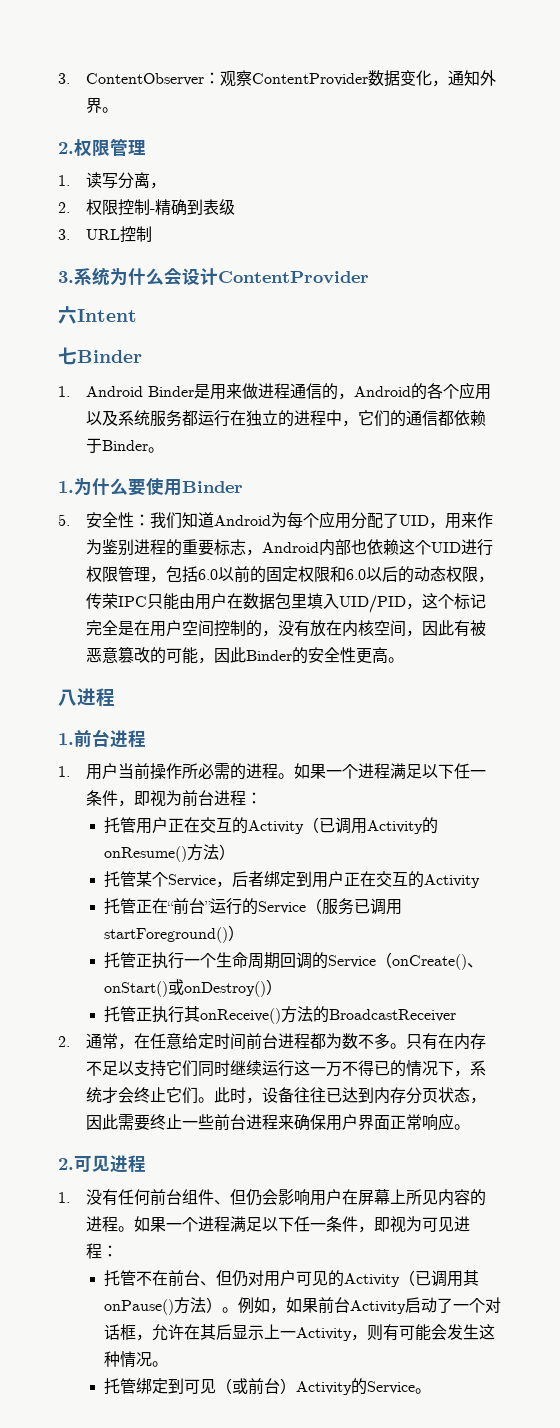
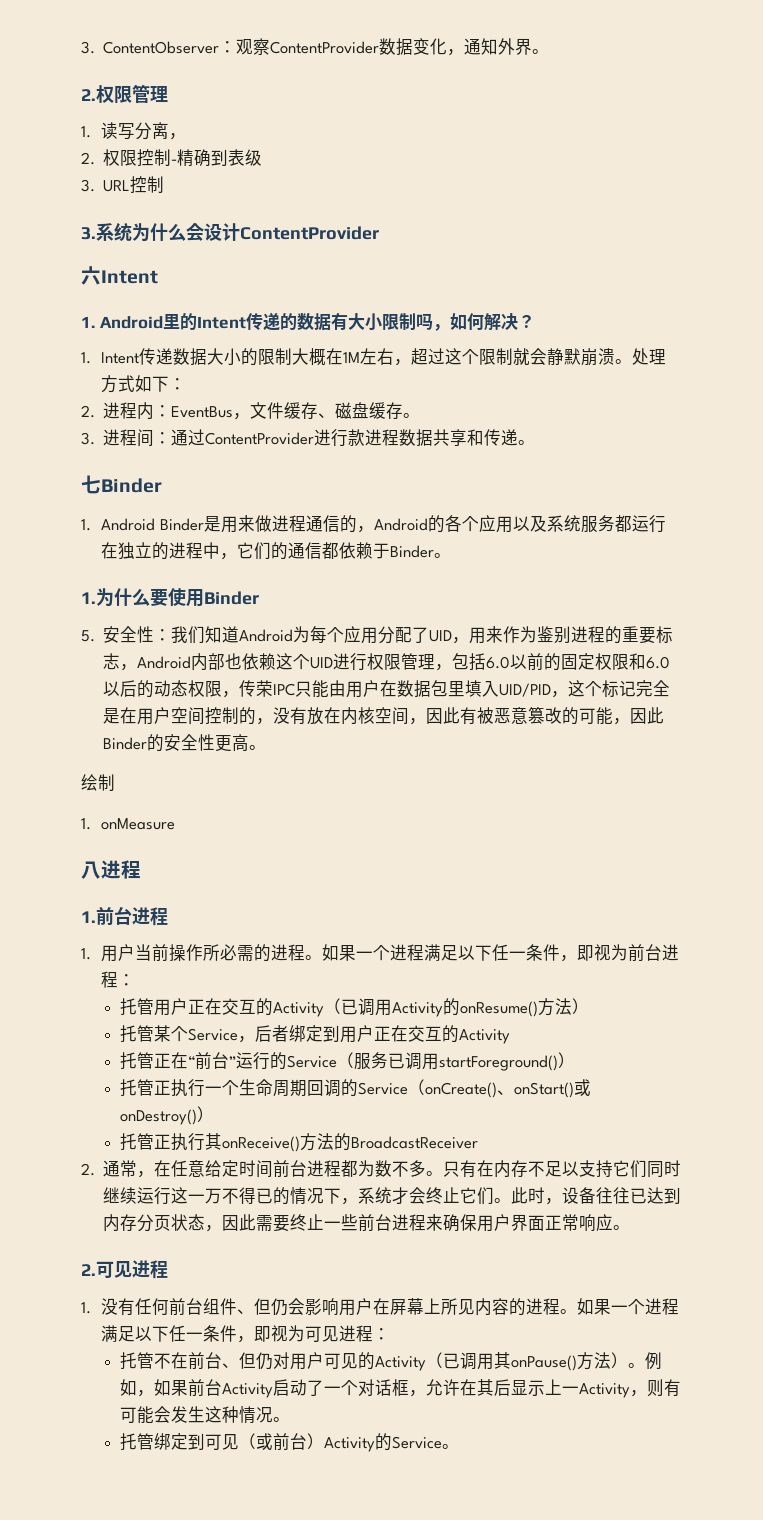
(137, 315) none -> [81,312,535,331] [81,348,667,366] [101,375,187,393] [81,402,421,420] [81,429,536,447] // 1. Android里的Intent传递的数据有大小限制吗，如何解决？ // 1. Intent传递数据大小的限制大概在1M左右，超过这个限制就会静默崩溃。处理方式如下： // 2.进程内：EventBus，文件缓存、磁盘缓存。 // 3.进程间：通过ContentProvider进行款进程数据共享和传递。
(405, 660) none -> [81,774,115,791] [81,818,176,830] // 绘制 // 1. onMeasure

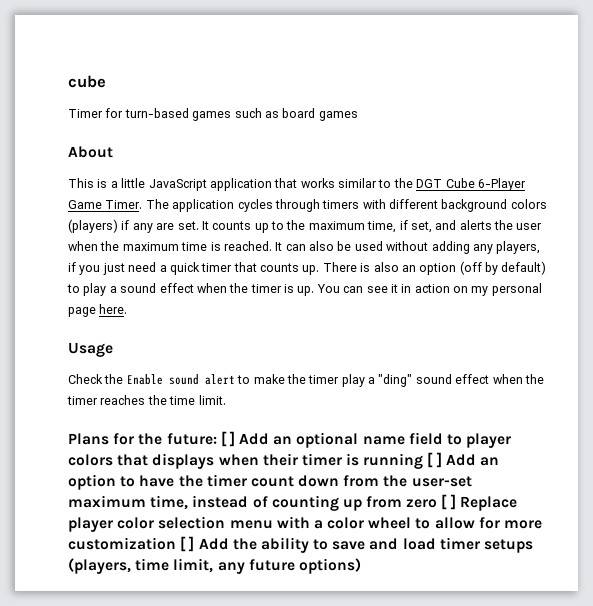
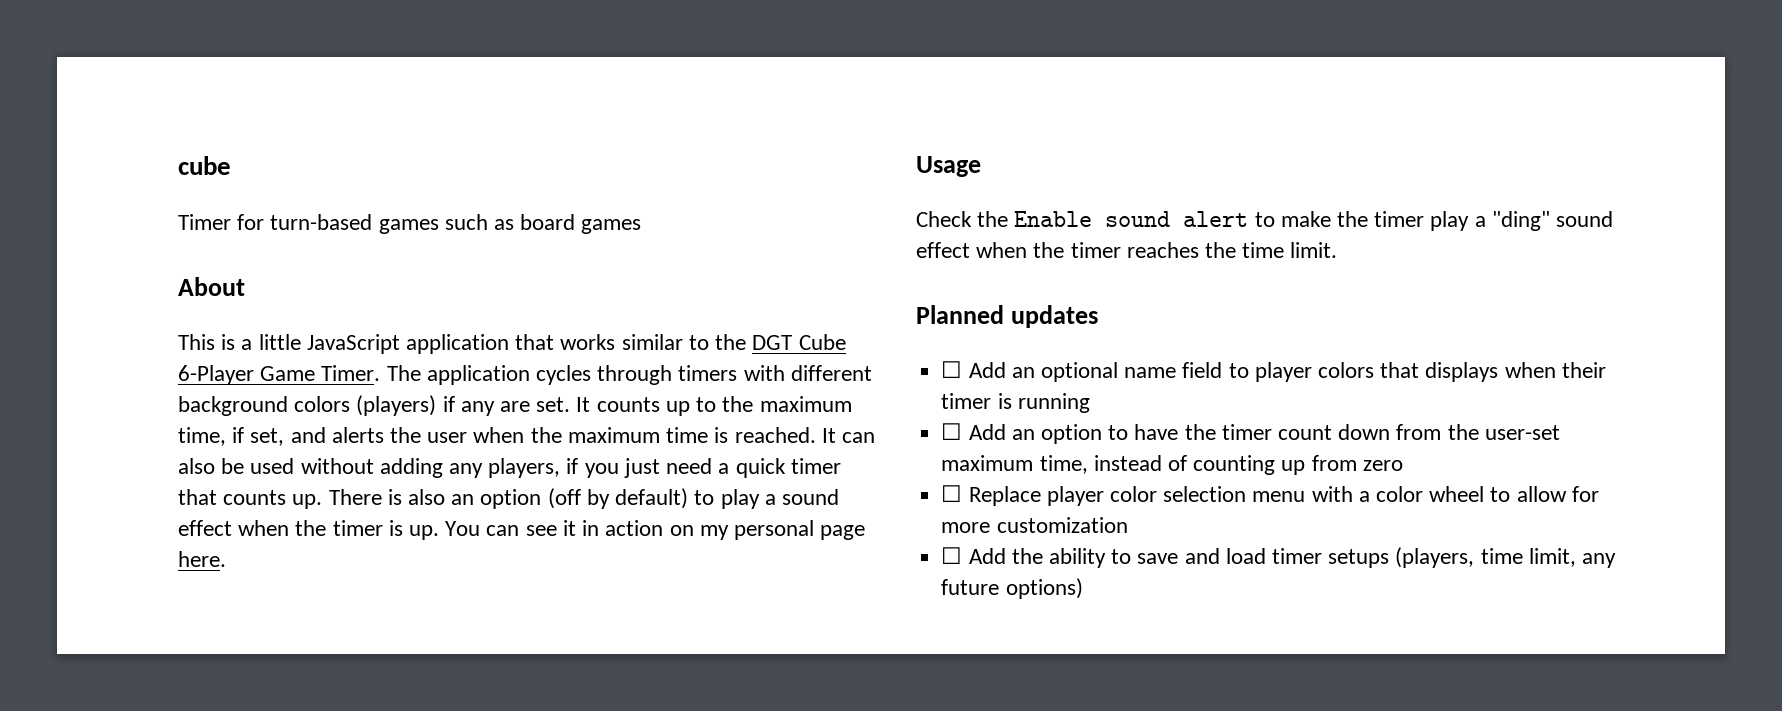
[68,431,235,447] Plans for the future: [ ] -> [916,305,1098,328] [941,361,963,378] Planned updates // ☐
[427,452,442,468] [ ] -> [941,423,963,440] // ☐
[441,494,456,510] [ ] -> [941,485,963,502] // ☐
[180,536,195,552] [ ] -> [941,547,963,564] // ☐

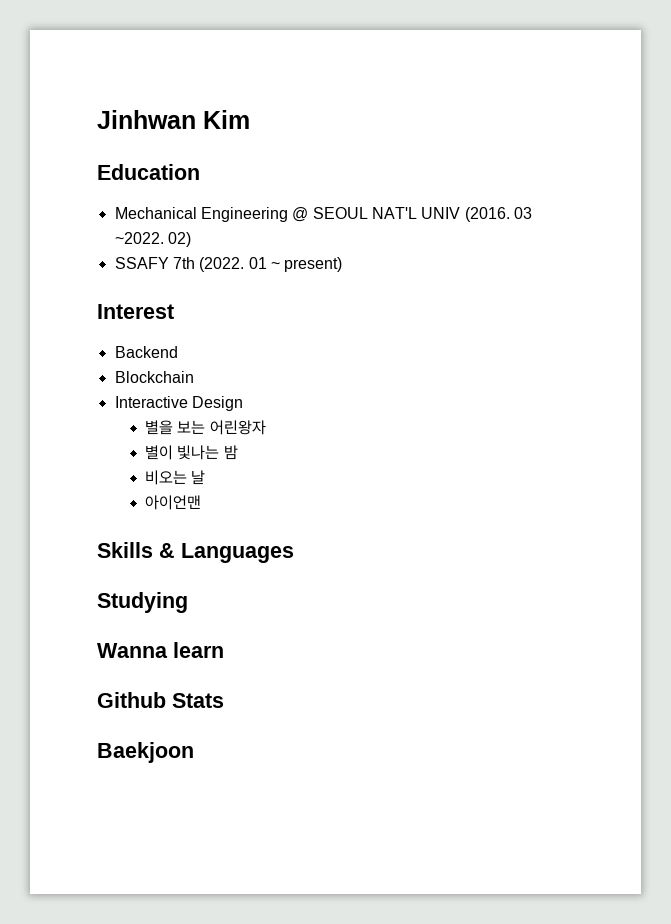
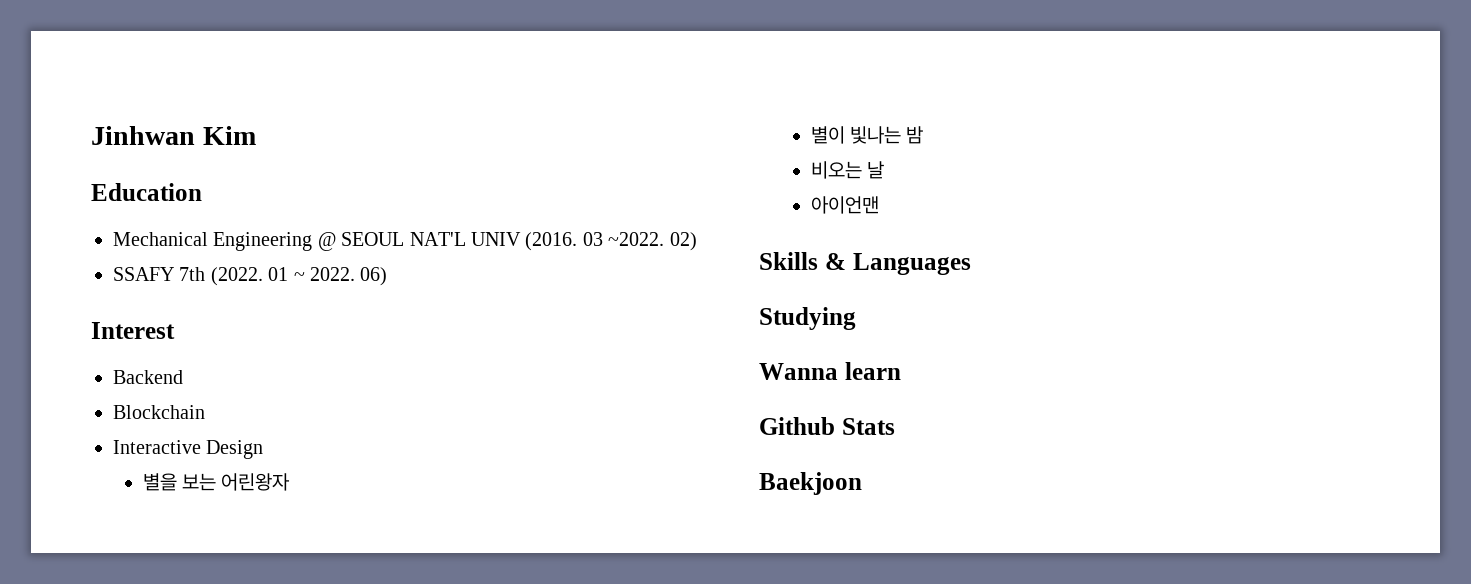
[284,257,343,272] present) -> [310,267,388,286] 2022. 06)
···
Assigned task:
From the records, copy every line that has the string "none" in it.

Result:
(137, 315) none -> [81,312,535,331] [81,348,667,366] [101,375,187,393] [81,402,421,420] [81,429,536,447] // 1. Android里的Intent传递的数据有大小限制吗，如何解决？ // 1. Intent传递数据大小的限制大概在1M左右，超过这个限制就会静默崩溃。处理方式如下： // 2.进程内：EventBus，文件缓存、磁盘缓存。 // 3.进程间：通过ContentProvider进行款进程数据共享和传递。
(405, 660) none -> [81,774,115,791] [81,818,176,830] // 绘制 // 1. onMeasure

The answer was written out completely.